Teachers at public schools in the West Bank were back at work on Sunday after suspending a three-week strike that challenged the cash-strapped Palestinian Authority.
An education ministry spokesman told AFP that "100 percent of classes have resumed" after teachers agreed to return to work following a pledge from Palestinian president Mahmoud Abbas to improve conditions.
Facing mounting pressure from teachers and parents, Abbas on Saturday promised teachers a 10 percent pay rise, a management review and the implementation of a 2013 work agreement.
"The strike was suspended in response to the appeal of president Mahmud Abbas," one of the strike organisers told AFP on condition of anonymity, adding that teachers were ready to go back on strike if the authorities do not meet their commitments.

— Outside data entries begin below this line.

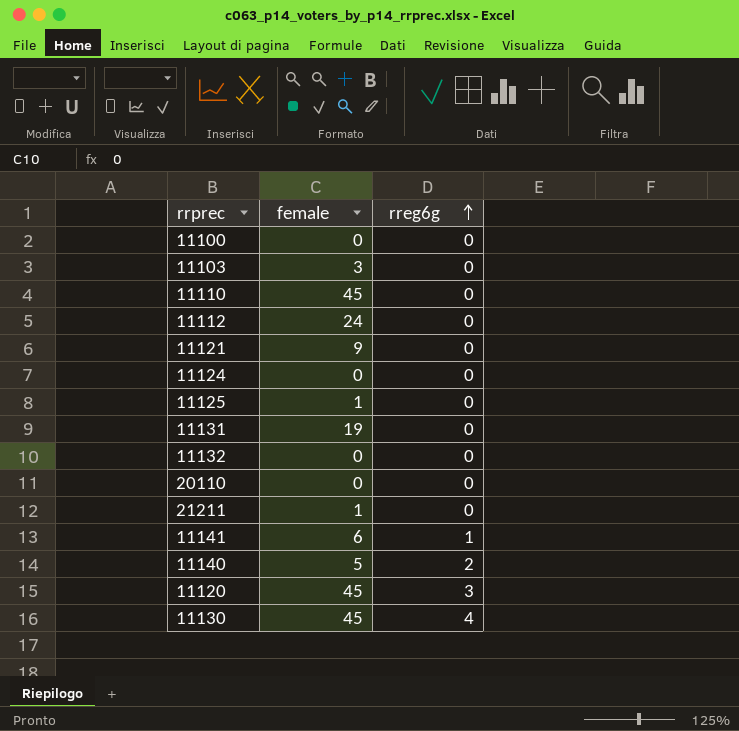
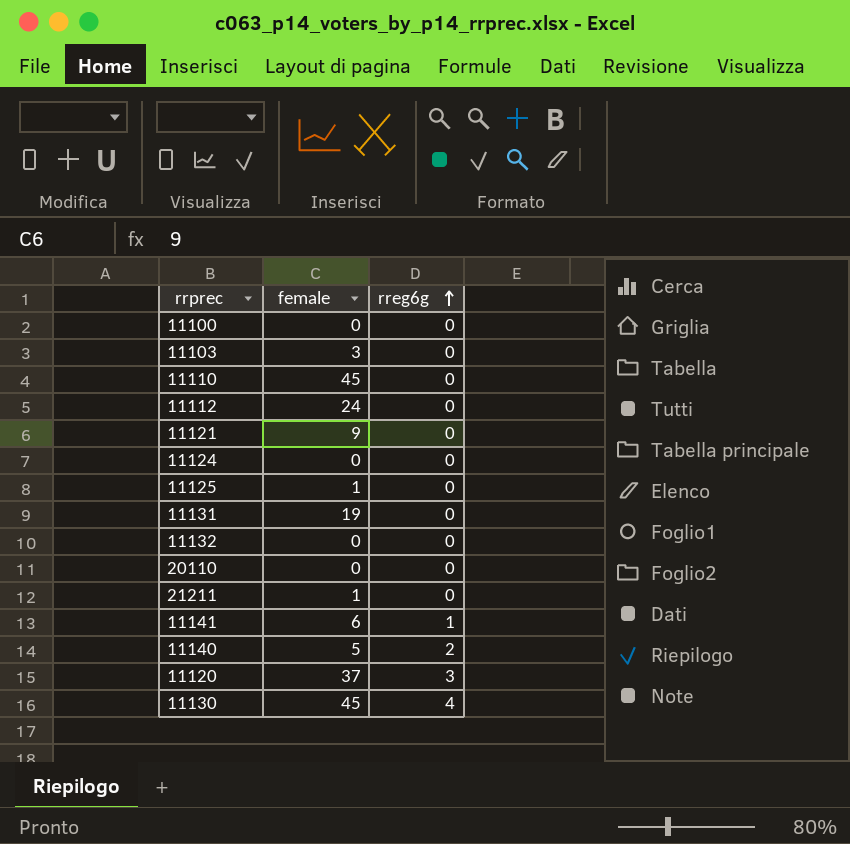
11120 | female: 45 -> 37

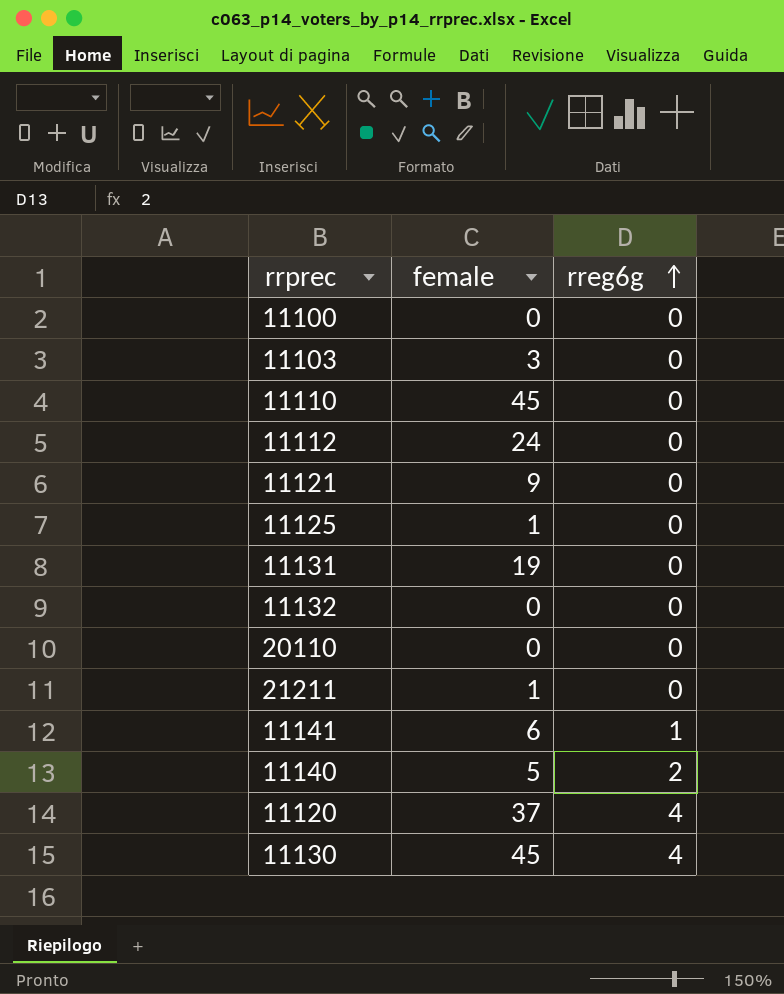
row 11124: 0 | 0 -> none
11120 | rreg6g: 3 -> 4

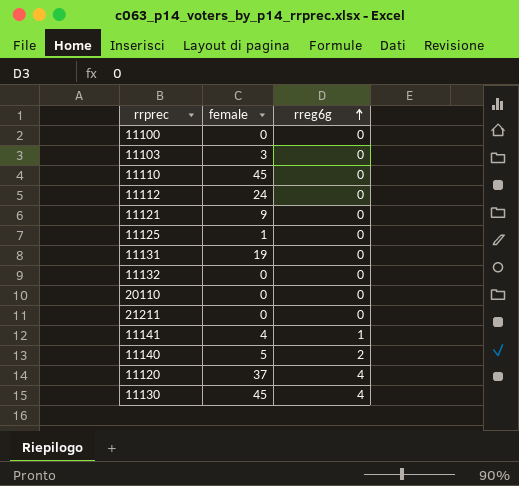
21211 | female: 1 -> 0
11141 | female: 6 -> 4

Abbas's promised changes will only take effect from September but he asked them to return to work this Sunday, the first day of the Palestinian working week.
There were large demonstrations in support of the teachers, who say they are underpaid in comparison with other government employees.
The PA, which spends nearly half of its budget on wages for its 180,000 civil servants, is facing a chronic economic crisis.
The monthly wage bill of nearly $150 million is 16 percent of Gross Domestic Product, one of the highest ratios in the world.
The PA was supposed to have been an interim body and be replaced in 1999 by a sovereign state of Palestine but a peace treaty with Israel has proven elusive and foreign aid to the administration has halved over the past five years.